Appellee pled not guilty to the charge of theft, the jury was empaneled and sworn, and the first witness testified.  After making several Brady -related evidentiary complaints, Appellee’s counsel moved for a mistrial, which the trial court granted orally with prejudice.  The order granting the mistrial and acquittal stated

Prior to the State calling their second witness, a hearing was held outside the presence of the jury.  [Appellee] . . . made an Oral Motion for Mistrial based on the failure of [State] to secure the presence of a material witness that had potentially exculpatory evidence . . . The Court grants the Motion for Mistrial and finds as a [matter] of law that the United States and Texas Constitutions, State Statutes and the established case law would bar the re-prosecution of this case.  Therefore the Court enters a Judgment of Acquittal based on established legal precedents.

IT IS THEREFORE ORDERED, ADJUDGED AND DECREED that the [Appellee’s] Motion for Mistrial is in all things GRANTED and a Judgment of Acquittal is hereby entered.

JURISDICTION

The State argues that it has a right to appeal the trial court’s order because, although the order purports to grant a mistrial and enter a judgment of acquittal, “it is effectively an improper dismissal of the State’s Information against [Appellee].”  The trial court’s order purports to grant Appellee a mistrial and an acquittal, but “the mere label attached either to the defendant’s motion or to the trial court’s order ruling on same cannot determine its appealability.”   State v. Moreno , 807 S.W.2d 327, 332 (Tex. Crim. App. 1991) (analogizing appealability under article 44.01 of the code of criminal procedure to 18 U.S.C. § 3731).  Instead, an appellate court, in order to determine its own jurisdiction, must look to the order’s effect , rather than what the trial court or parties have labeled it.   Id . at 333.  The effect here would appear to be a final judgment of acquittal.

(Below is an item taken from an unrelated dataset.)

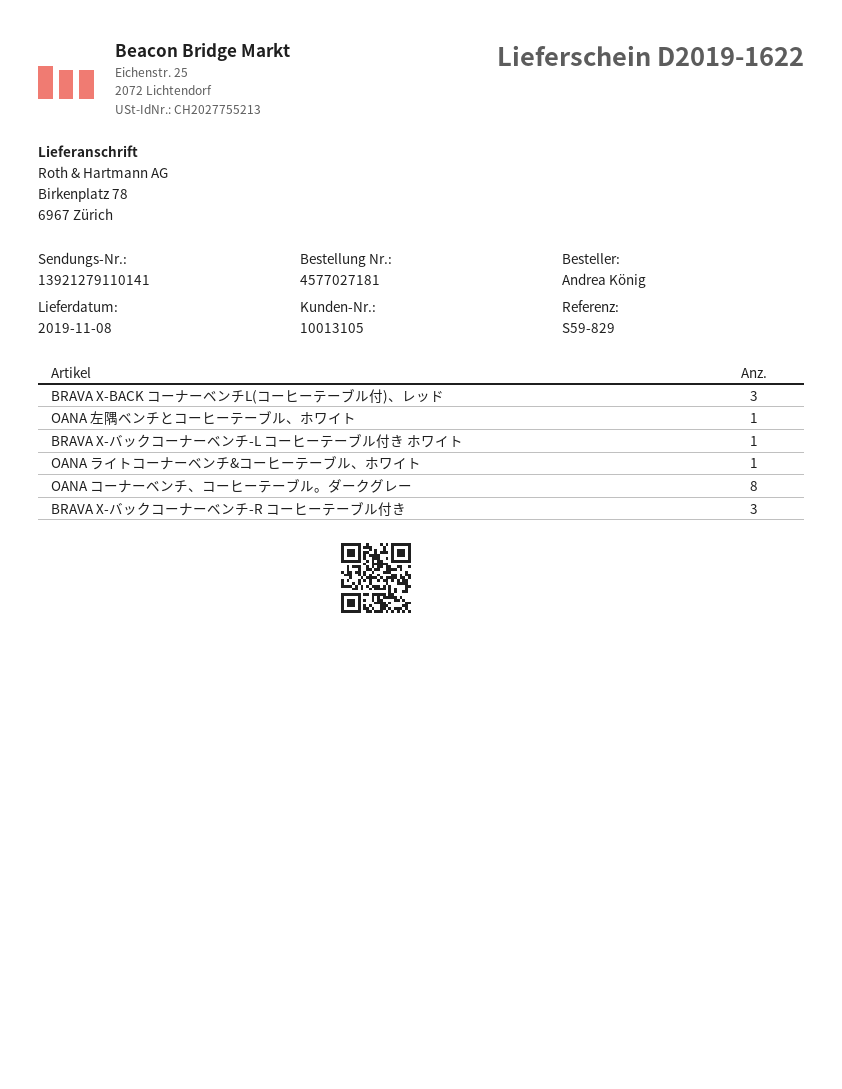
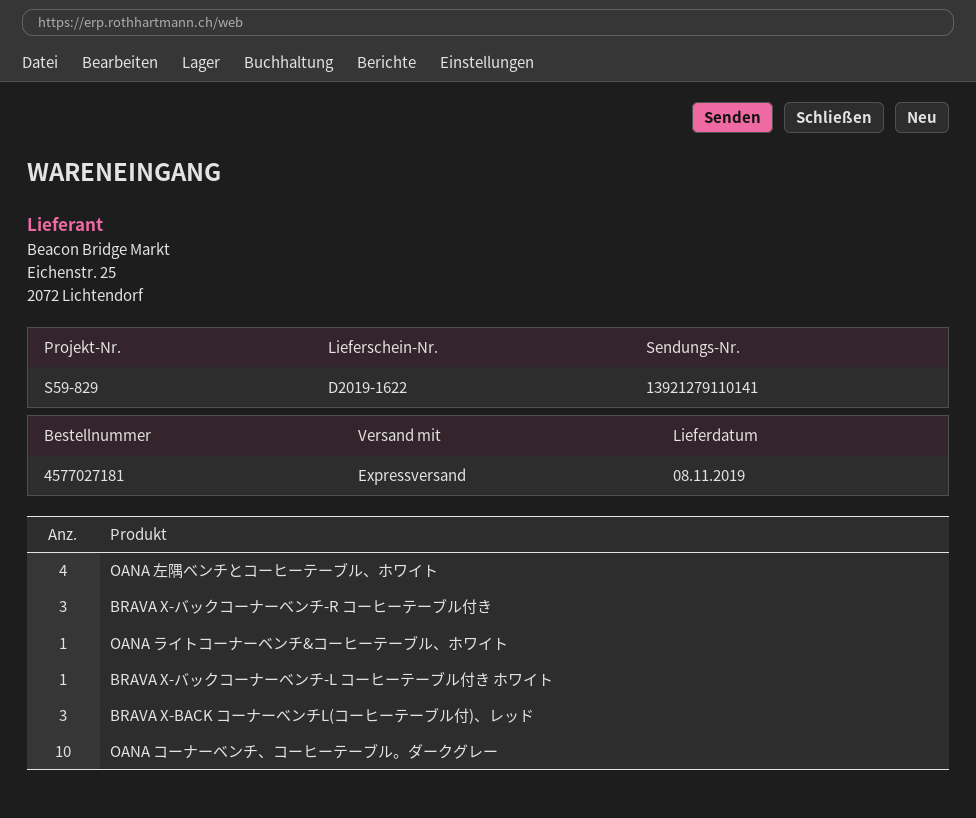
OANA 左隅ベンチとコーヒーテーブル、ホワイト: 1 -> 4
OANA コーナーベンチ、コーヒーテーブル。ダークグレー: 8 -> 10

To support its appealability argument, the State cites article 44.01(a)(1) and Moreno .   See Tex. Code Crim. Proc. Ann. art. 44.01(a)(1) (Vernon 2006); 807 S.W.2d at 329.  Under article 44.01(a)(1), the State may appeal an order of a court in a criminal case if the order “dismisses an indictment, information, or complaint” or any portion thereof.   Tex. Code Crim. Proc. Ann. art. 44.01(a)(1) .  In Moreno , the court of criminal appeals held that the State has the power to appeal from any trial court order concerning an indictment or information, and the court of appeals has jurisdiction to address the merits of an appeal from such an order, whenever the order effectively terminates the prosecution in favor of the defendant.  807 S.W.3d at 332.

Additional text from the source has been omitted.